Ann Tregarthen, who has been the South West regional organiser for the charity for the last three years, said: 'When we first started collecting items, it was in sitting rooms. Then we went on to garages, then the Lions would take it up to Exeter in their mini bus, then Cyril Worth took his vans up there for us — it just grew and grew.

'We started with one 20ft container a year and we are finishing with six 40ft ones a year.'

Ann said the decision to wind up the Tavistock branch of the charity — there is another branch in Folkestone — had been hard, sad, but unanimous.

'We are all getting older, everyone of us are volunteers, and also the majority of our fundraisers are wanting to retire but younger people are not coming in to replace them,' she said.

'Plus, the cost of the containers is now astronomical and an increasing number of African governments don't want second-hand clothing any more — even if the people do.'

Ann said some weeks there could be as many as 30 volunteers working to pack and sort the donated goods at the charity's base at Hurdwick Farm, just outside Tavistock. In addition, a fundraising team holds events to cover the cost of sending the containers to Africa — the last one topped £13,000.
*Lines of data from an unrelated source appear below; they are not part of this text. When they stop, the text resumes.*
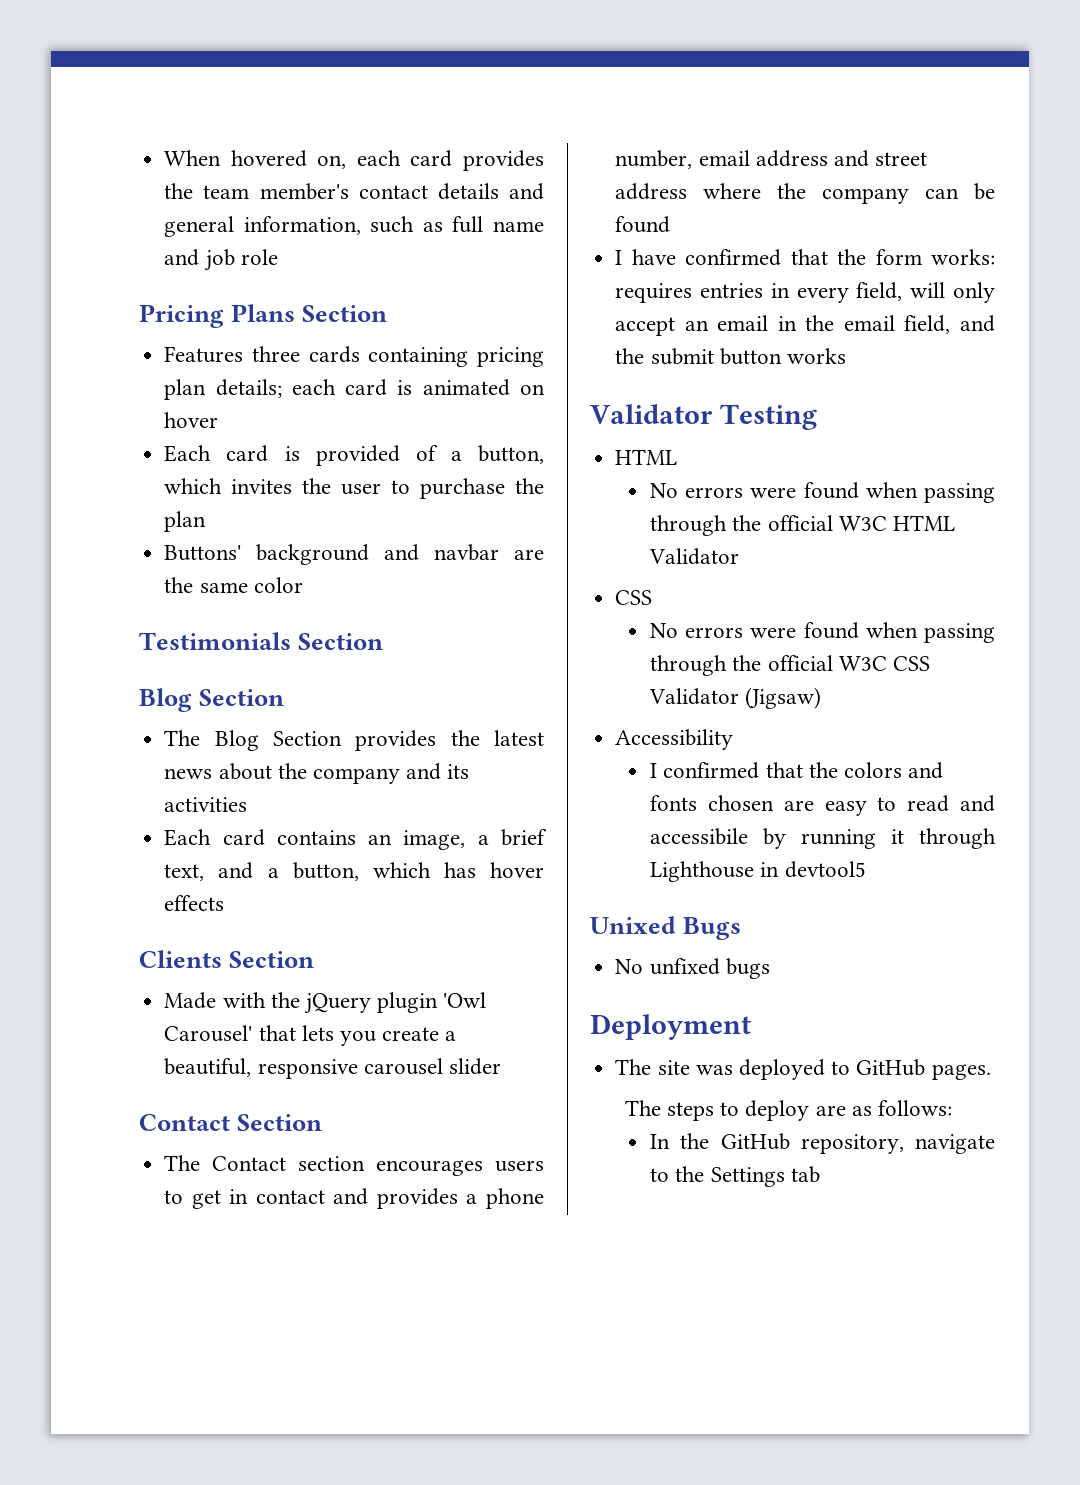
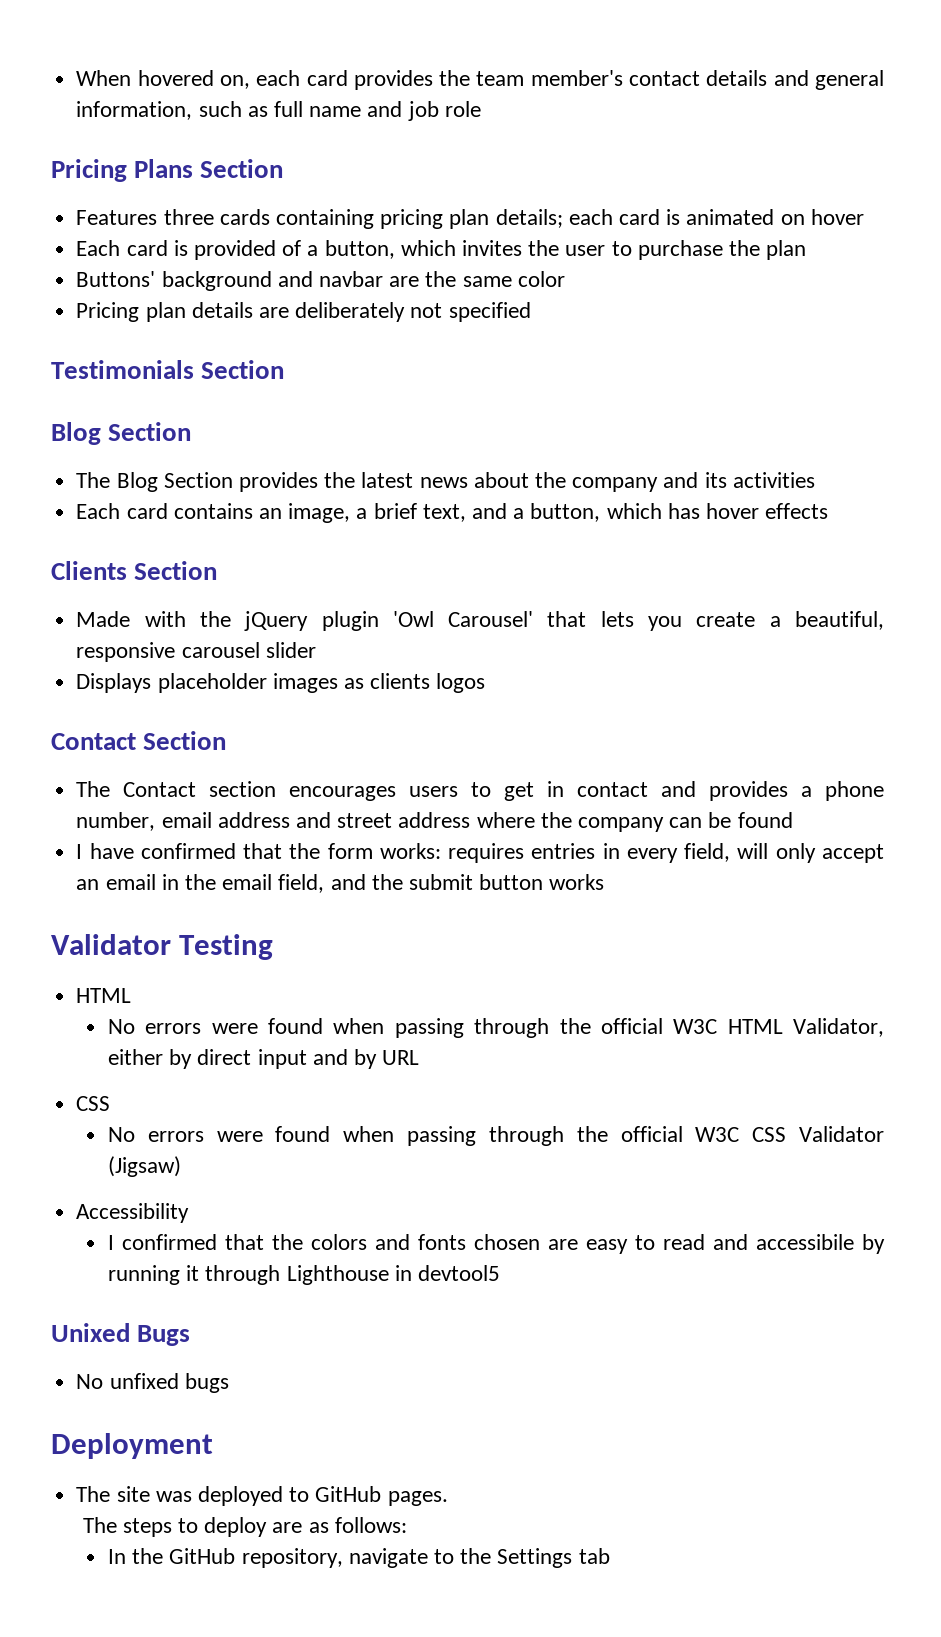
(303, 585) none -> [76,302,531,322] // Pricing plan details are deliberately not specified
(501, 1066) none -> [76,673,486,693] // Displays placeholder images as clients logos
[649,548,740,565] Validator -> [793,1018,885,1037] [107,1049,420,1069] Validator, either by direct input and by URL

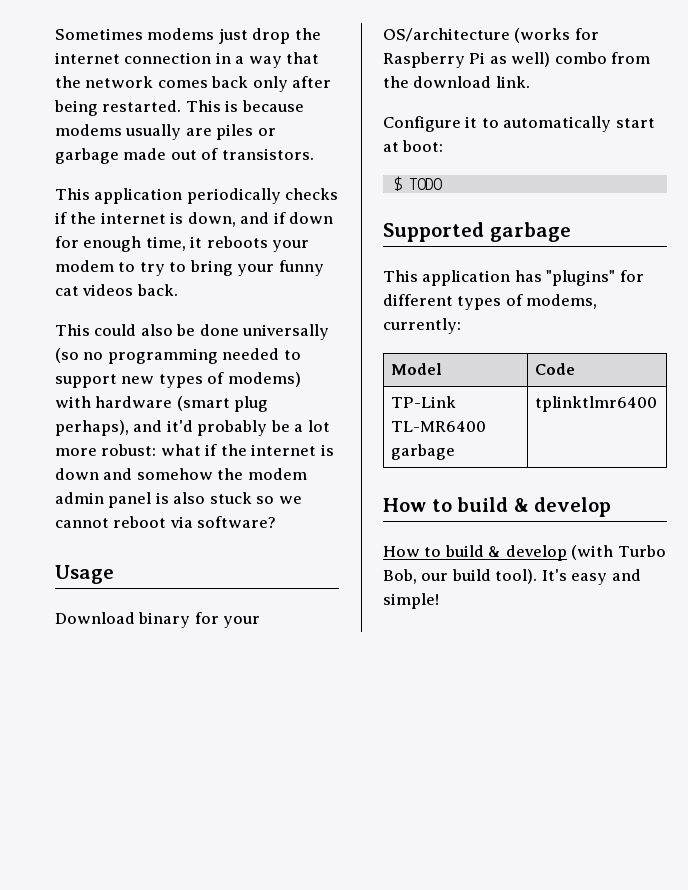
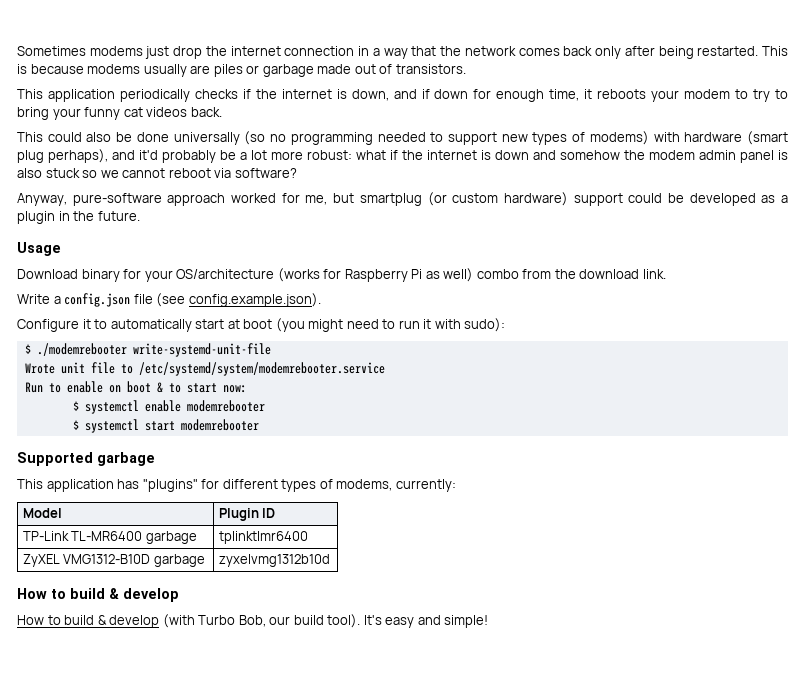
(277, 522) none -> [17,192,788,206] [17,211,140,224] // Anyway, pure-software approach worked for me, but smartplug (or custom hardware) support could be developed as a plugin in the future.
(530, 82) none -> [17,293,321,307] // Write a config.json file (see config.example.json).
[402,140,444,152] [392,176,442,191] boot: // $ TODO -> [243,318,506,332] [24,343,271,357] [24,362,385,376] [24,381,247,393] [72,400,265,414] [72,419,259,433] boot (you might need to run it with sudo): // $ ./modemrebooter write-systemd-unit-file // Wrote unit file to /etc/systemd/system/modemrebooter.service // Run to enable on boot & to start now: // $ systemctl enable modemrebooter // $ systemctl start modemrebooter
[534,363,575,375] Code -> [218,508,276,521] Plugin ID
(657, 404) none -> [22,554,205,567] [218,554,330,567] // ZyXEL VMG1312-B10D garbage | zyxelvmg1312b10d

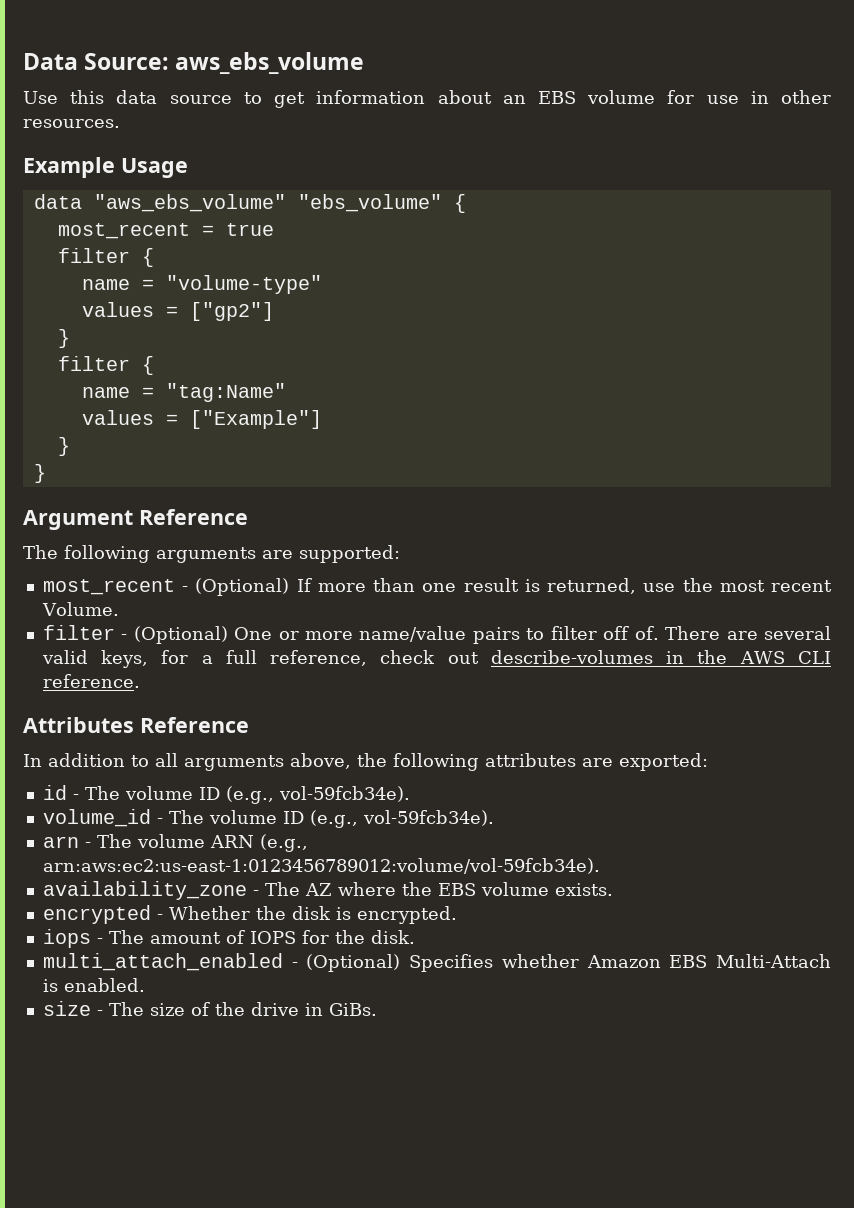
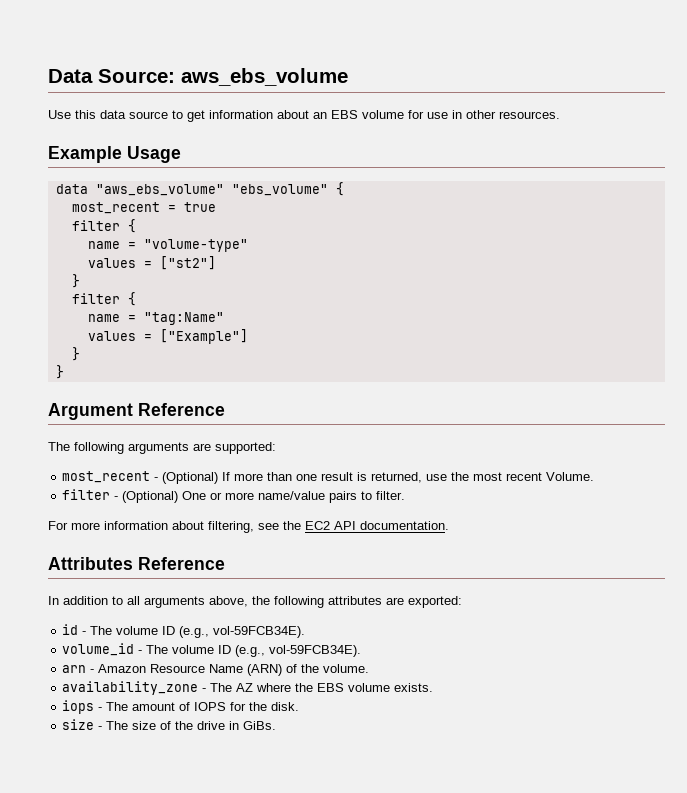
[189,302,274,321] ["gp2"] -> [159,256,216,270] ["st2"]
[550,626,832,640] [41,650,832,668] [42,674,140,688] filter off of. There are several valid keys, for a full reference, check out describe-volumes in the AWS CLI reference. -> [376,491,406,500] [48,521,449,533] filter. // For more information about filtering, see the EC2 API documentation.
[278,786,410,802] vol-59fcb34e). -> [213,626,306,638] vol-59FCB34E).
[362,810,494,826] vol-59fcb34e). -> [269,645,362,657] vol-59FCB34E).
[96,834,308,852] [42,858,600,874] The volume ARN (e.g., arn:aws:ec2:us-east-1:0123456789012:volume/vol-59fcb34e). -> [98,664,370,676] Amazon Resource Name (ARN) of the volume.
[42,905,457,924] // encrypted - Whether the disk is encrypted. -> (434, 687) none
[42,953,831,972] [42,978,145,992] // multi_attach_enabled - (Optional) Specifies whether Amazon EBS Multi-Attach is enabled. -> (300, 706) none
That the charity has involved so many is demonstrated by the 200 people who attended the Operation Sunshine 30th anniversary celebrations two years ago.

'It's touched so many people. It's been a way for people to get together, we have a marvellous team, but when I worked it out, the majority of the people are aged between 75 and 86!' said Ann, who paid tribute to the many people and organisations who had helped Operation Sunshine over the years — particularly the Squire family of Hurdwick Farm, who have provided buildings in which the goods could be sorted and stored.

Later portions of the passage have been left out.